Dr Clements says pharmacies are starting to see vaccines trickle in, but the government stock is not due until around early April.

“I know some people are really keen but we actually want to tell them it’s OK to wait, as it takes a month or so to get peak effect from the vaccine and it does taper off at between four to six months.”

Professor Blyth says getting a vaccine in April will mean you’re protected when infections start ramping up in May and still be covered for the peak, which is typically in August.

A COVID vaccination being administered to a young child.

A flu vaccine is needed every year as influenza virus strains mutate.(ABC News: Herlyn Kaur)

Vaccination coverage last year was low, with around 32 per cent of the population vaccinated.

Dr Clements says it’s “heartbreaking” to see people suffer from something preventable and he particularly wants to see more pregnant women and young children vaccinated this year.

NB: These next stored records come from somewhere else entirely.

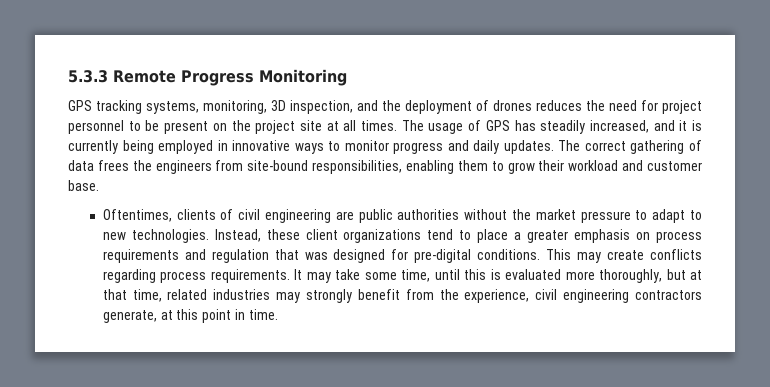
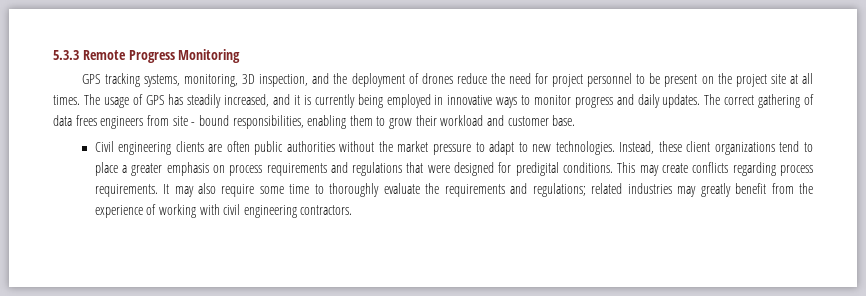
- GPS tracking systems, monitoring, 3D inspection, and the deployment of drones reduces the need for project personnel to be present on the project site at all times.
+ GPS tracking systems, monitoring, 3D inspection, and the deployment of drones reduce the need for project personnel to be present on the project site at all times.
- The correct gathering of data frees the engineers from site-bound responsibilities, enabling them to grow their workload and customer base.
+ The correct gathering of data frees engineers from site - bound responsibilities, enabling them to grow their workload and customer base.
- Oftentimes, clients of civil engineering are public authorities without the market pressure to adapt to new technologies.
+ Civil engineering clients are often public authorities without the market pressure to adapt to new technologies.
- Instead, these client organizations tend to place a greater emphasis on process requirements and regulation that was designed for pre-digital conditions.
+ Instead, these client organizations tend to place a greater emphasis on process requirements and regulations that were designed for predigital conditions.
- It may take some time, until this is evaluated more thoroughly, but at that time, related industries may strongly benefit from the experience, civil engineering contractors generate, at this point in time.
+ It may also require some time to thoroughly evaluate the requirements and regulations; related industries may greatly benefit from the experience of working with civil engineering contractors.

He says the higher the vaccine uptake, the lower the peak of infections. This will make the entire community safer, including those who aren’t vaccinated.

“Because there’s always people who can’t get the vaccine or have it but it doesn’t work.”

The vaccine’s effectiveness rate is between 40 to 60 per cent.

RSV

Respiratory syncytial virus (RSV) infections are common and can be very disruptive.

“Most parents can give a really good history of being awake at night worried about the wet cough their child has,” Dr Clements says.

“For the elderly, it’s often RSV that triggers the pneumonia that kills them.”